Reproduce the records below exactly, leaving out any pictures.
══ Listed entries
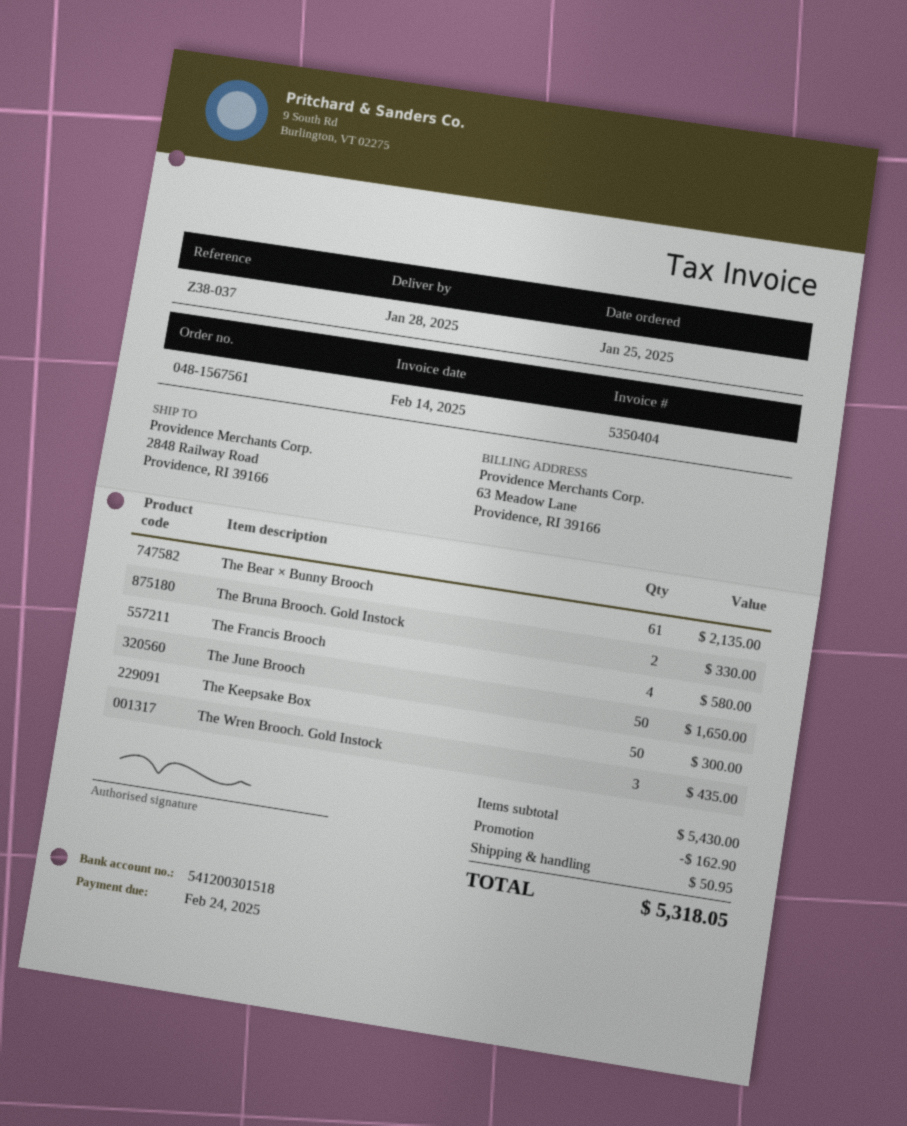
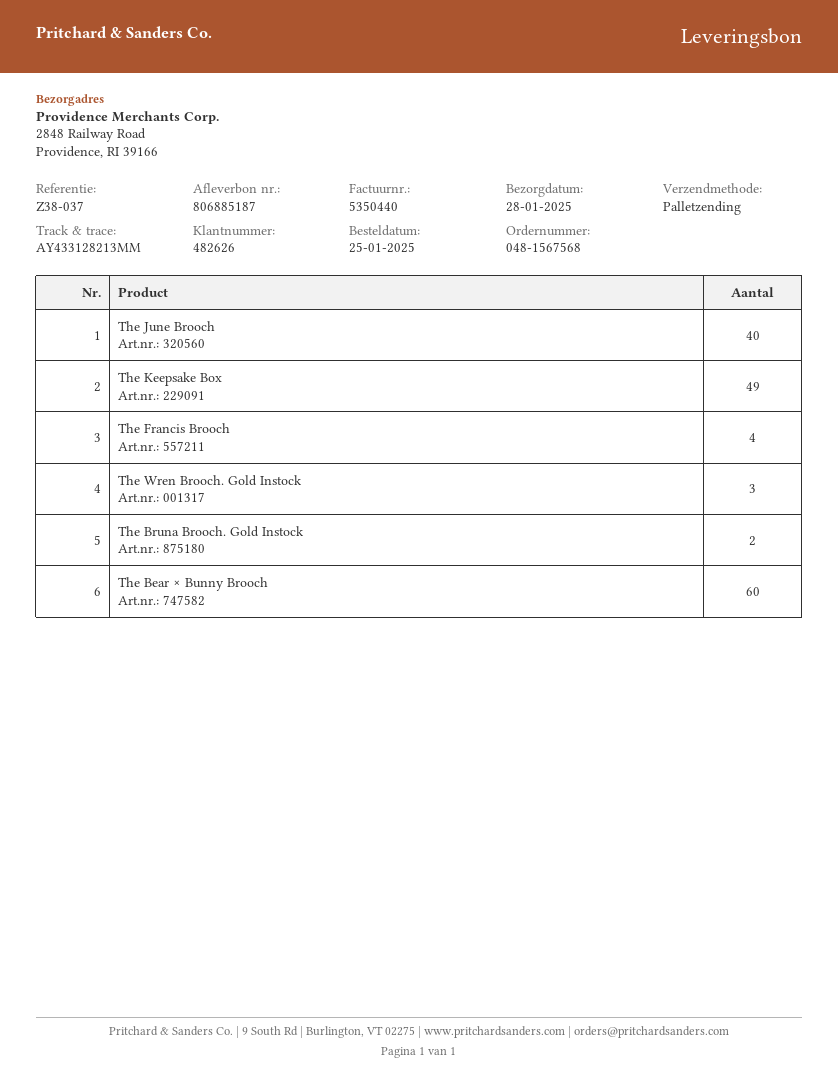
order number: 048-1567561 -> 048-1567568
invoice number: 5350404 -> 5350440
The Bear × Bunny Brooch: 61 -> 60
The June Brooch: 50 -> 40
The Keepsake Box: 50 -> 49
════
_Output for this task_
order number: 048-1567561 -> 048-1567568
invoice number: 5350404 -> 5350440
The Bear × Bunny Brooch: 61 -> 60
The June Brooch: 50 -> 40
The Keepsake Box: 50 -> 49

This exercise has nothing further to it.